■ **SOURCE DATA**
※
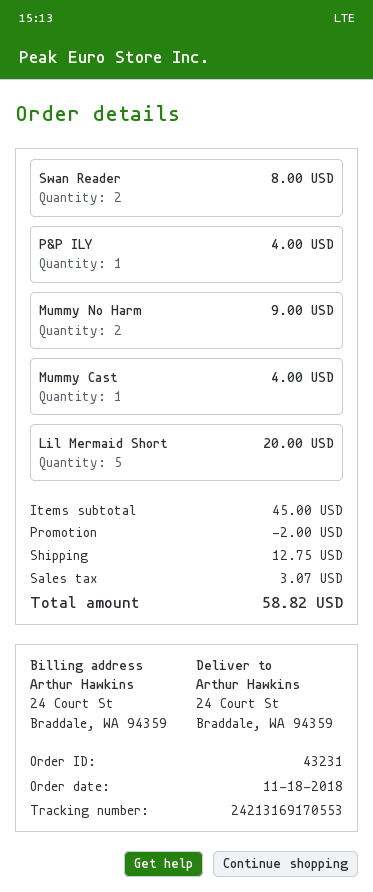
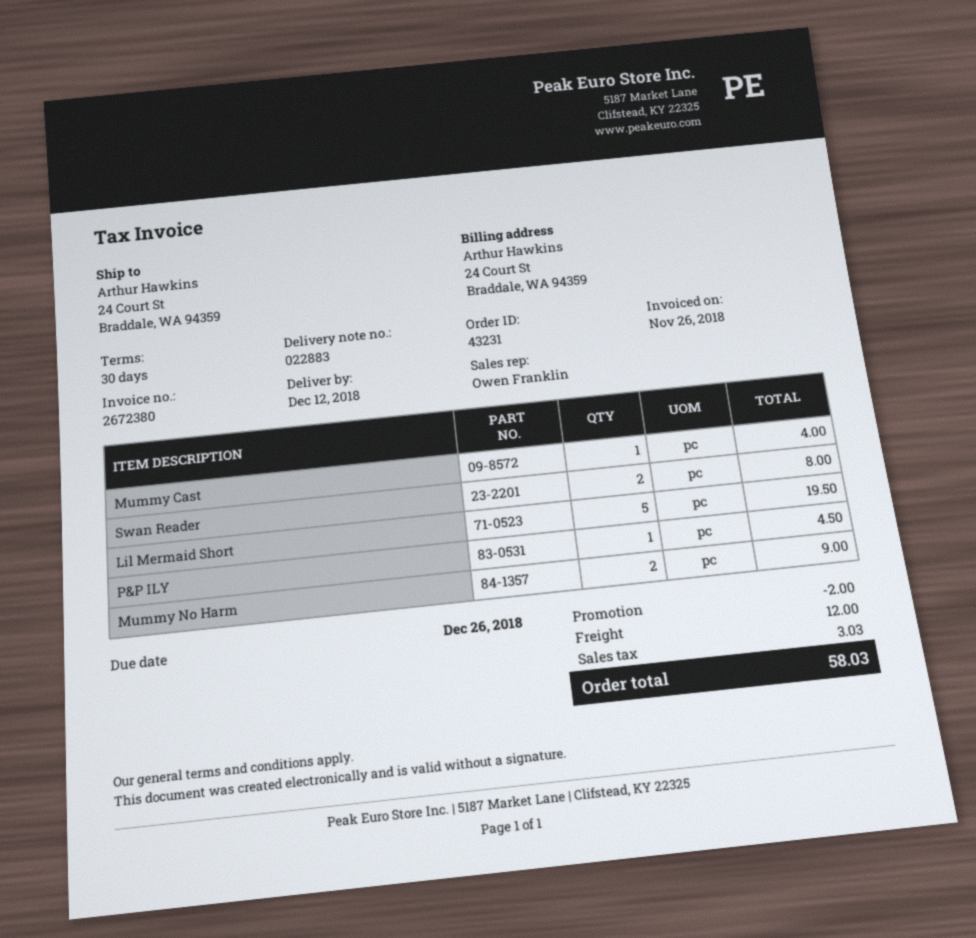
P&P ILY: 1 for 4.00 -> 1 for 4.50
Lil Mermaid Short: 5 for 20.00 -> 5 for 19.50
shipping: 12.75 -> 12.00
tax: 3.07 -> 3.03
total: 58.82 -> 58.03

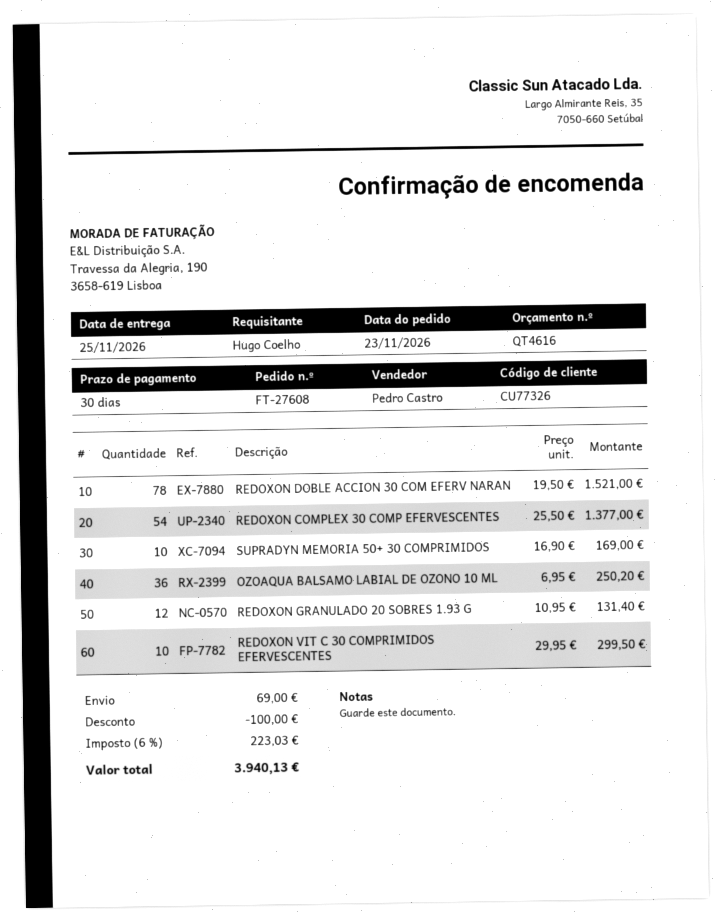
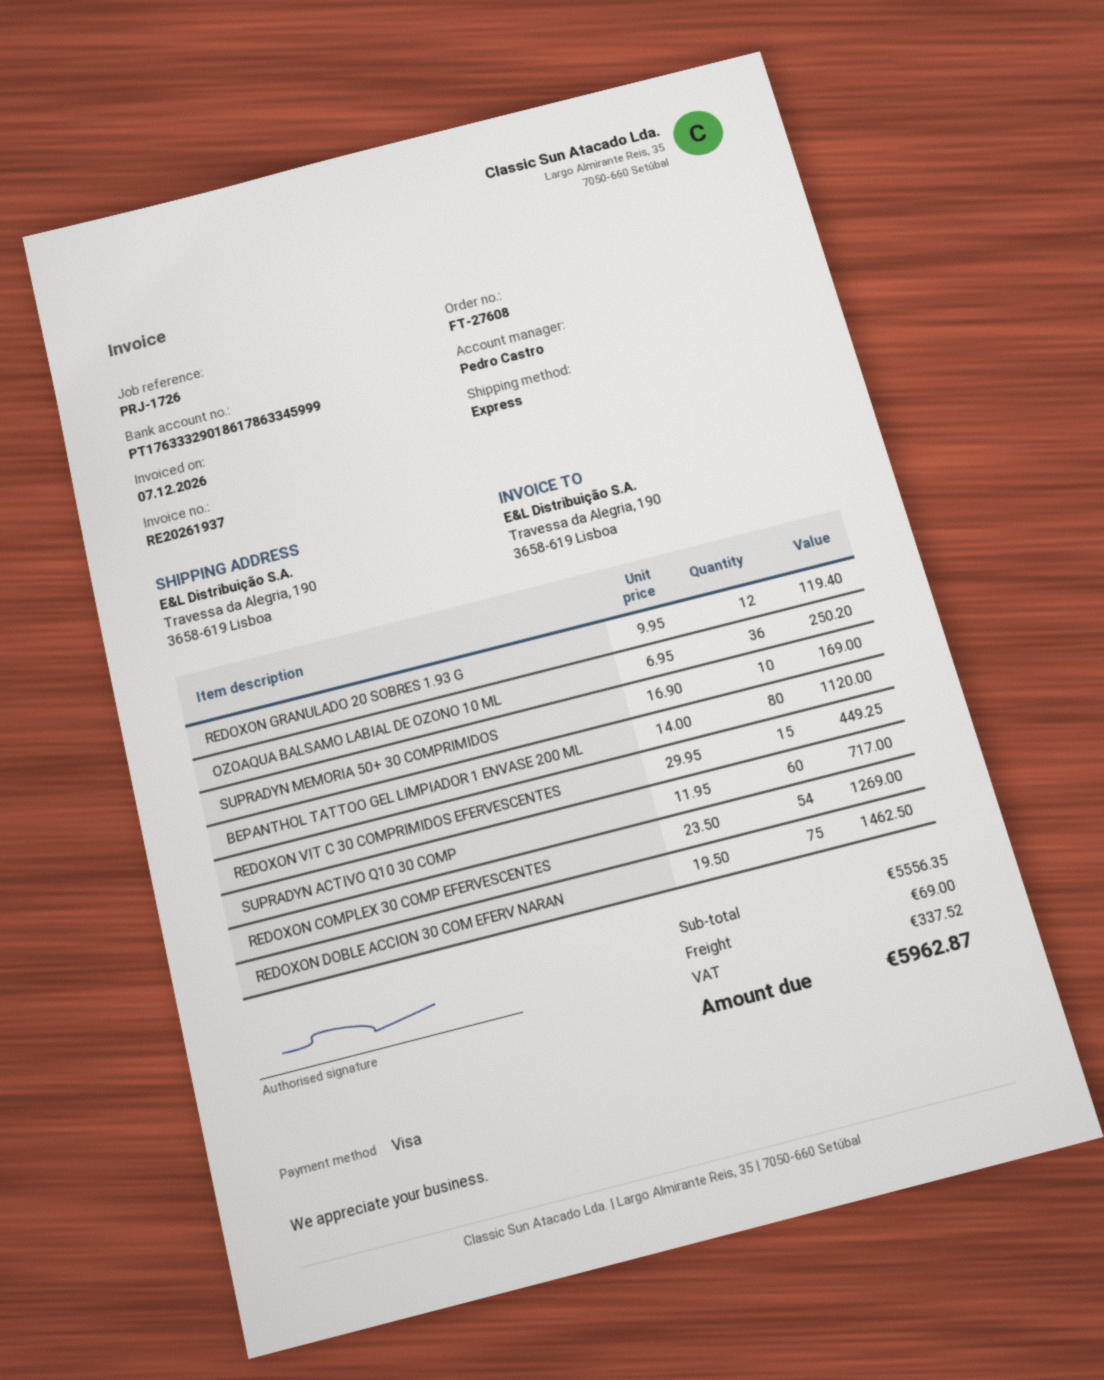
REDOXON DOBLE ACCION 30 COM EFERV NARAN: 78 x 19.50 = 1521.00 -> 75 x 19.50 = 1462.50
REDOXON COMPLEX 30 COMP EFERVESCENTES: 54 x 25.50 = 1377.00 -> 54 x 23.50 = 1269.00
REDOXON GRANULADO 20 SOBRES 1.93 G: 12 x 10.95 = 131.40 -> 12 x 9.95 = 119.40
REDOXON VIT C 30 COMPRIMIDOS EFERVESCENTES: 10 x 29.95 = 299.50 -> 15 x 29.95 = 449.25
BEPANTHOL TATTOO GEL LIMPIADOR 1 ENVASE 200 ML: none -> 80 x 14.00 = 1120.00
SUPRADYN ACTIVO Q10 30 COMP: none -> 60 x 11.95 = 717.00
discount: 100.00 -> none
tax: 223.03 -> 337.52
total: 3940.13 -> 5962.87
※
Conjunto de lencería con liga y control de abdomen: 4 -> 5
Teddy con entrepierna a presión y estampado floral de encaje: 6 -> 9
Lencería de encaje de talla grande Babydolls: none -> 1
※
■ **TASK OBJECTIVE**
Go through the material above and state how many lines hold the word "EFERVESCENTES". Give only the number.

■ **REPLY TO THE TASK**
2